→ Problem to solve
Each line containing the string "parameter" should be copied out of the entries.

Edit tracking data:
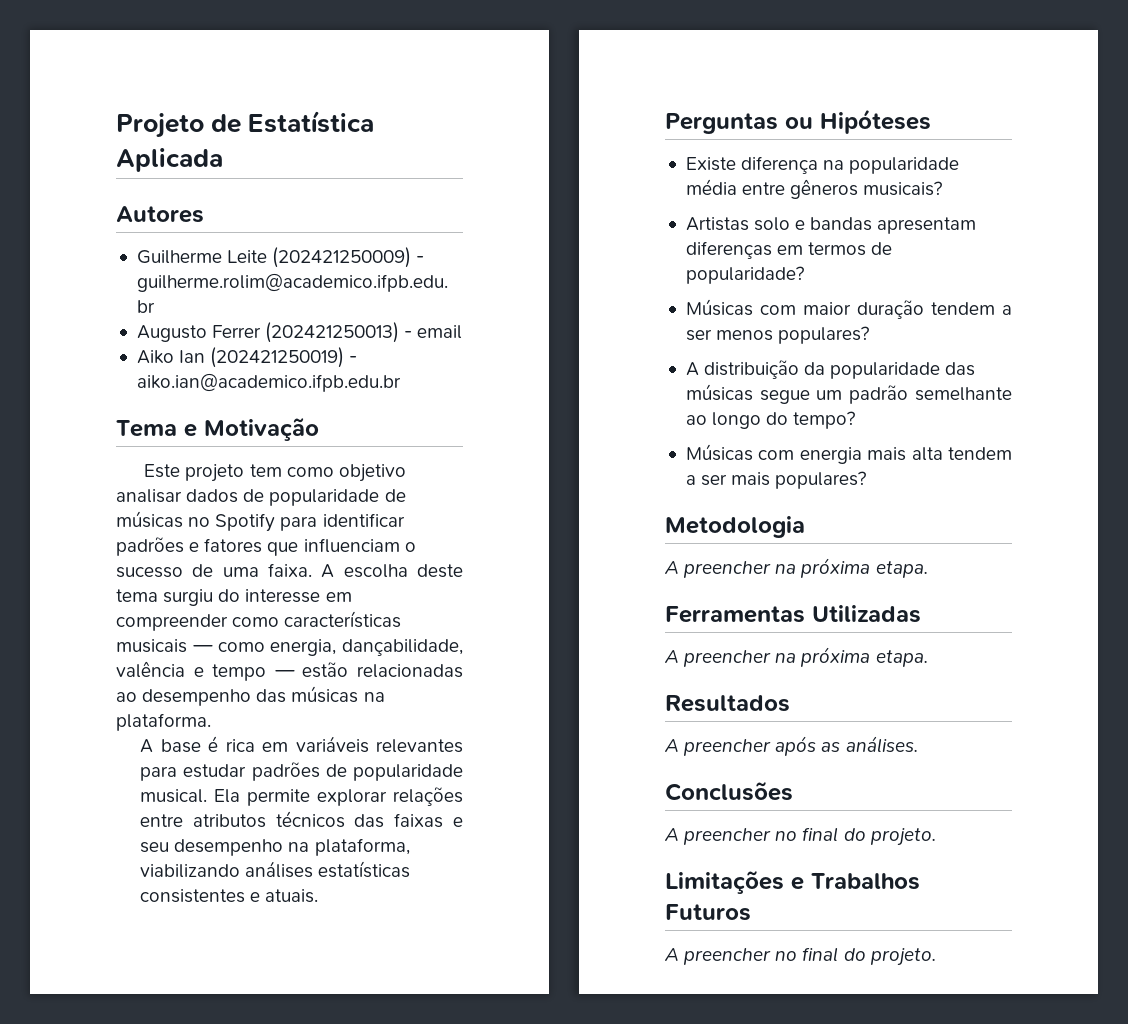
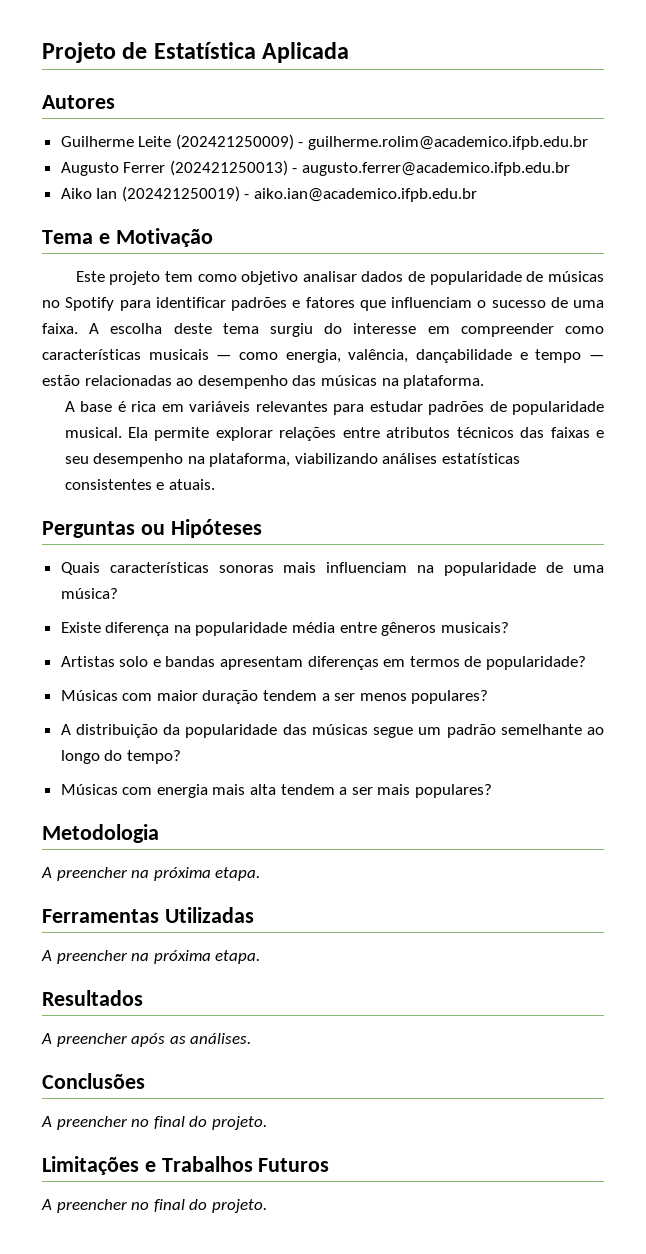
- Augusto Ferrer (202421250013) - email
+ Augusto Ferrer (202421250013) - augusto.ferrer@academico.ifpb.edu.br
- A escolha deste tema surgiu do interesse em compreender como características musicais — como energia, dançabilidade, valência e tempo — estão relacionadas ao desempenho das músicas na plataforma.
+ A escolha deste tema surgiu do interesse em compreender como características musicais — como energia, valência, dançabilidade e tempo — estão relacionadas ao desempenho das músicas na plataforma.
+ Quais características sonoras mais influenciam na popularidade de uma música?

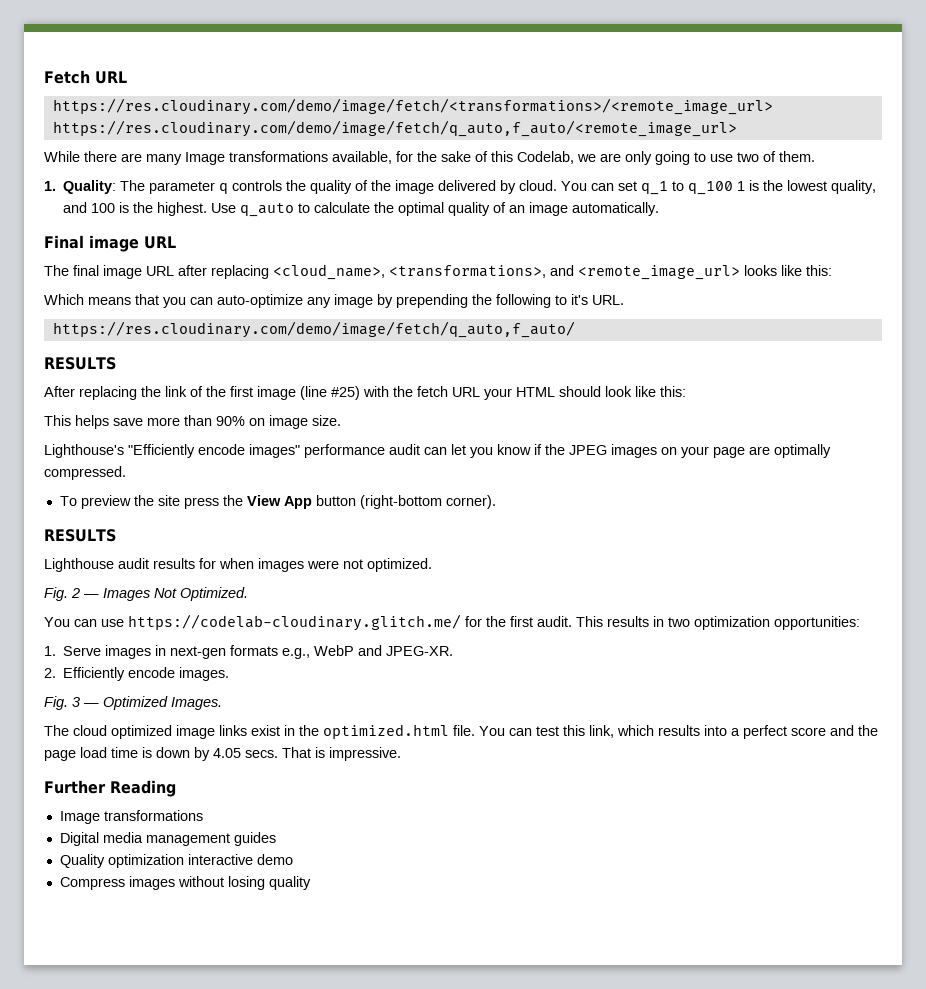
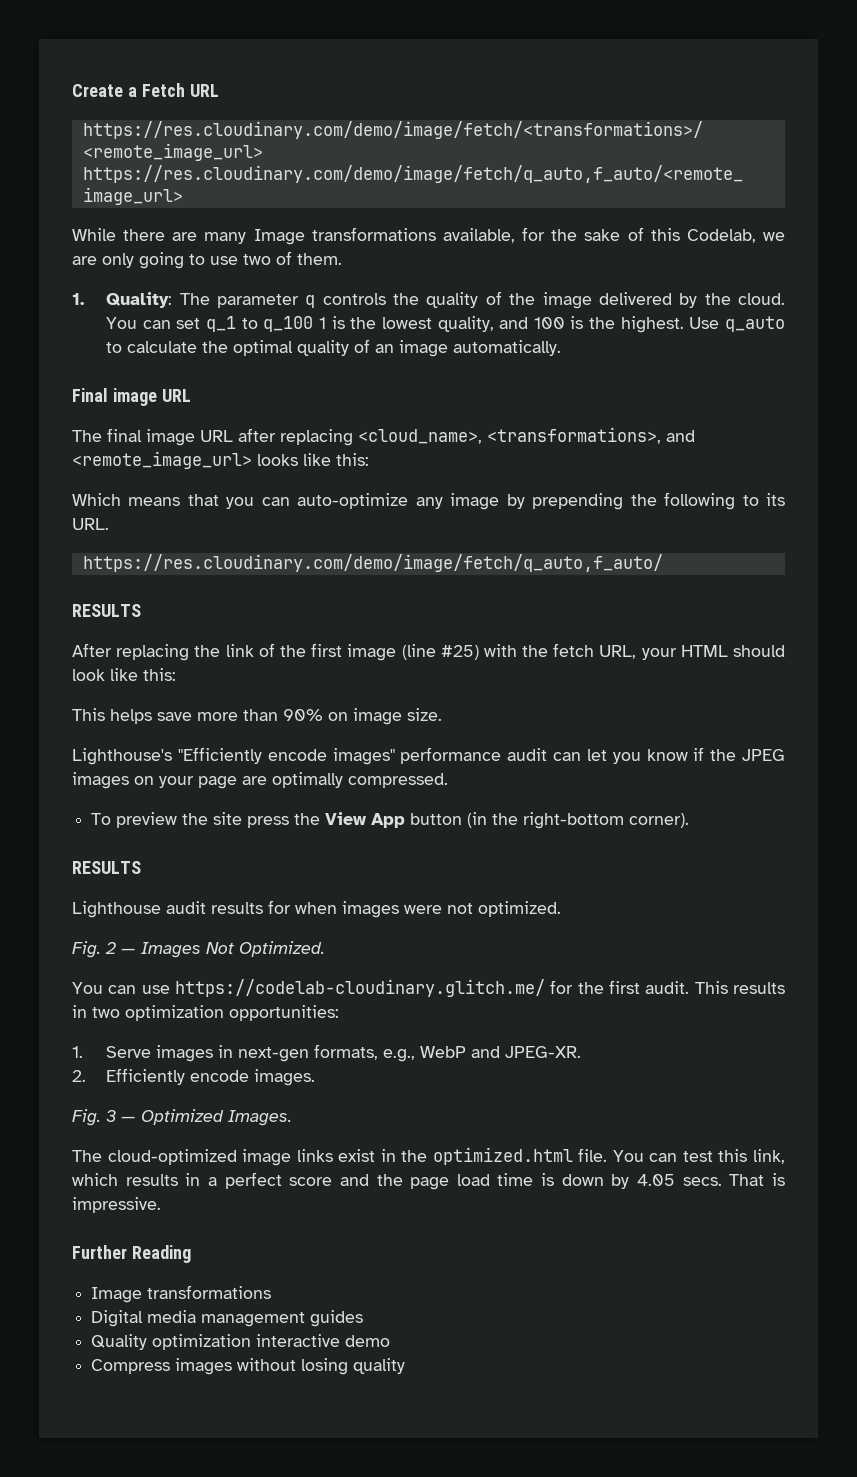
- Fetch URL
+ Create a Fetch URL
- 1. Quality: The parameter q controls the quality of the image delivered by cloud.
+ 1. Quality: The parameter q controls the quality of the image delivered by the cloud.
- Which means that you can auto-optimize any image by prepending the following to it's URL.
+ Which means that you can auto-optimize any image by prepending the following to its URL.
- After replacing the link of the first image (line #25) with the fetch URL your HTML should look like this:
+ After replacing the link of the first image (line #25) with the fetch URL, your HTML should look like this:
- To preview the site press the View App button (right-bottom corner).
+ To preview the site press the View App button (in the right-bottom corner).
- 1. Serve images in next-gen formats e.g., WebP and JPEG-XR.
+ 1. Serve images in next-gen formats, e.g., WebP and JPEG-XR.
- The cloud optimized image links exist in the optimized.html file.
+ The cloud-optimized image links exist in the optimized.html file.
- You can test this link, which results into a perfect score and the page load time is down by 4.05 secs.
+ You can test this link, which results in a perfect score and the page load time is down by 4.05 secs.

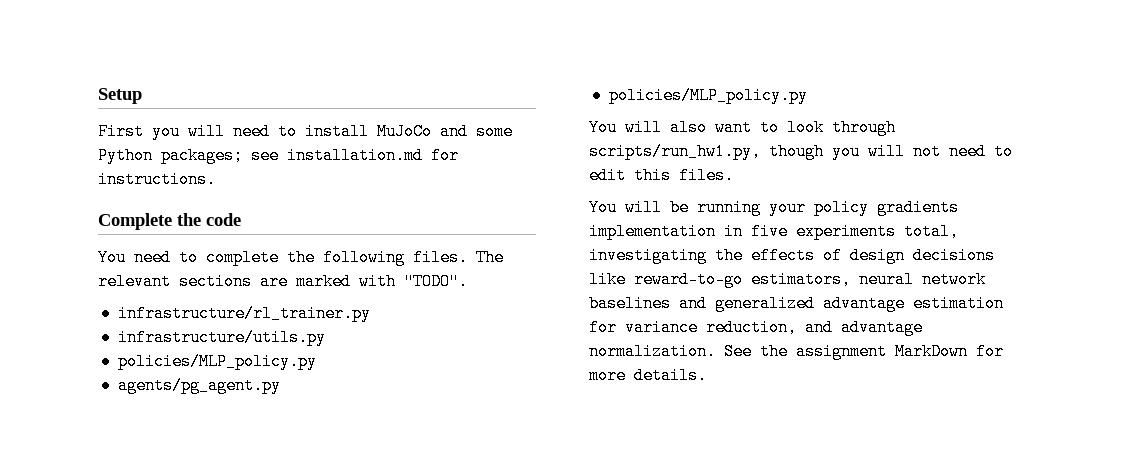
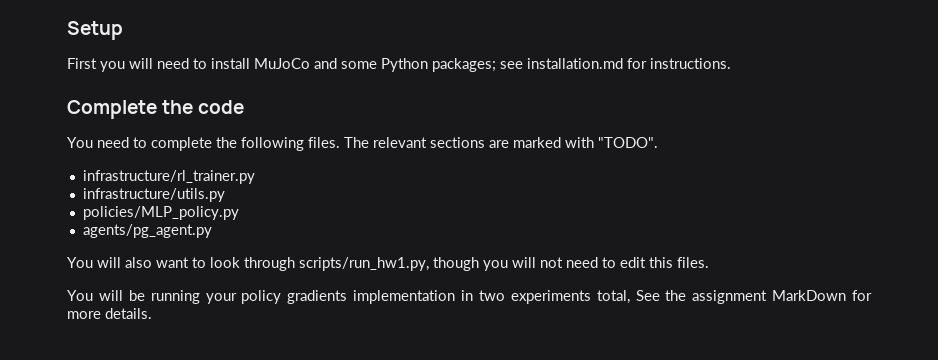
  agents/pg_agent.py
- policies/MLP_policy.py
- You will be running your policy gradients implementation in five experiments total, investigating the effects of design decisions like reward-to-go estimators, neural network baselines and generalized advantage estimation for variance reduction, and advantage normalization. See the assignment MarkDown for more details.
+ You will be running your policy gradients implementation in two experiments total, See the assignment MarkDown for more details.

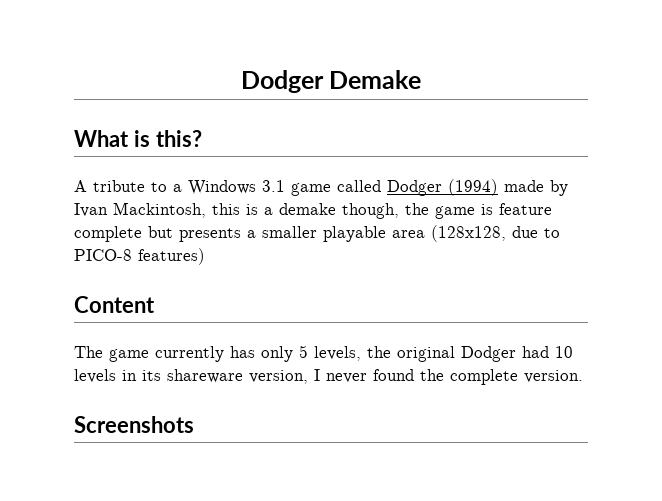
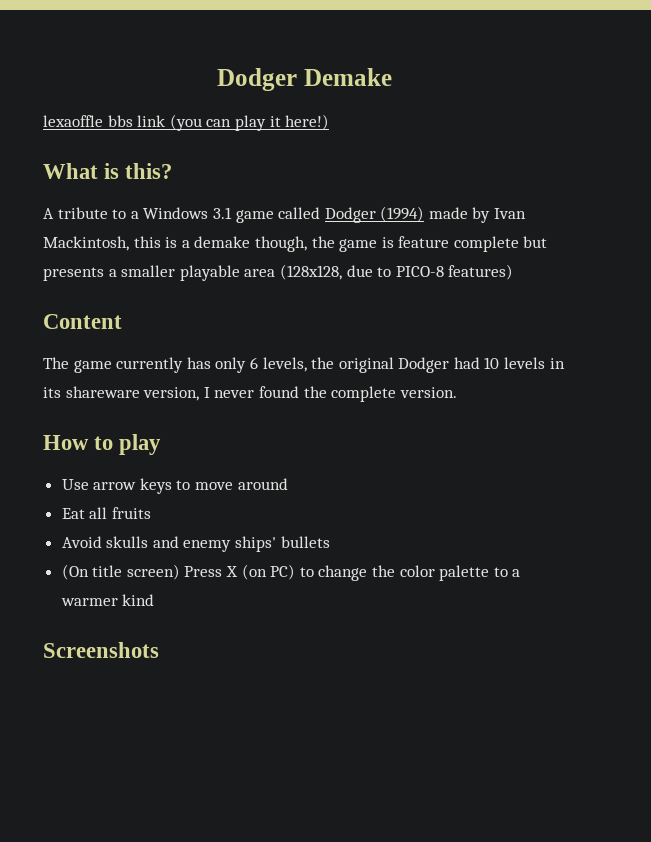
+ lexaoffle bbs link (you can play it here!)
- The game currently has only 5 levels, the original Dodger had 10 levels in its shareware version, I never found the complete version.
+ The game currently has only 6 levels, the original Dodger had 10 levels in its shareware version, I never found the complete version.
+ How to play
+ Use arrow keys to move around
+ Eat all fruits
+ Avoid skulls and enemy ships' bullets
+ (On title screen) Press X (on PC) to change the color palette to a warmer kind

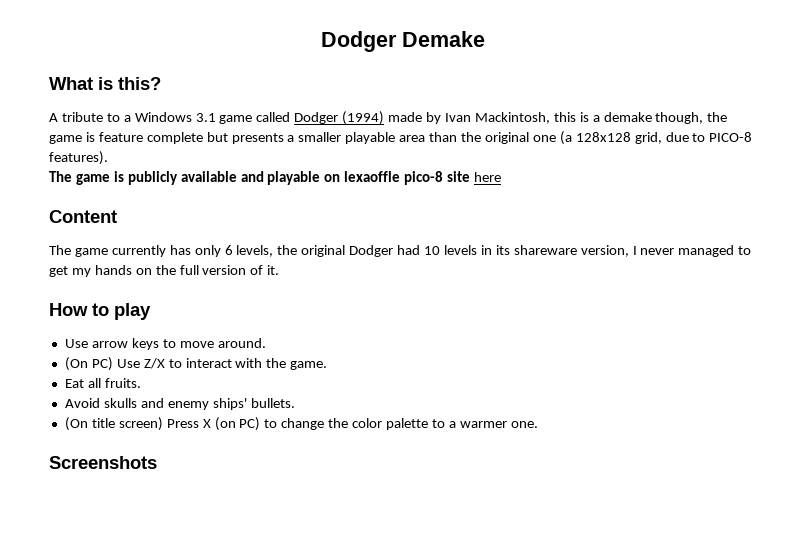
- lexaoffle bbs link (you can play it here!)
- A tribute to a Windows 3.1 game called Dodger (1994) made by Ivan Mackintosh, this is a demake though, the game is feature complete but presents a smaller playable area (128x128, due to PICO-8 features)
+ A tribute to a Windows 3.1 game called Dodger (1994) made by Ivan Mackintosh, this is a demake though, the game is feature complete but presents a smaller playable area than the original one (a 128x128 grid, due to PICO-8 features).
+ The game is publicly available and playable on lexaoffle pico-8 site here
- The game currently has only 6 levels, the original Dodger had 10 levels in its shareware version, I never found the complete version.
+ The game currently has only 6 levels, the original Dodger had 10 levels in its shareware version, I never managed to get my hands on the full version of it.
- Use arrow keys to move around
+ Use arrow keys to move around.
+ (On PC) Use Z/X to interact with the game.
- Eat all fruits
+ Eat all fruits.
- Avoid skulls and enemy ships' bullets
+ Avoid skulls and enemy ships' bullets.
- (On title screen) Press X (on PC) to change the color palette to a warmer kind
+ (On title screen) Press X (on PC) to change the color palette to a warmer one.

→ Output of the exercise
- 1. Quality: The parameter q controls the quality of the image delivered by cloud.
+ 1. Quality: The parameter q controls the quality of the image delivered by the cloud.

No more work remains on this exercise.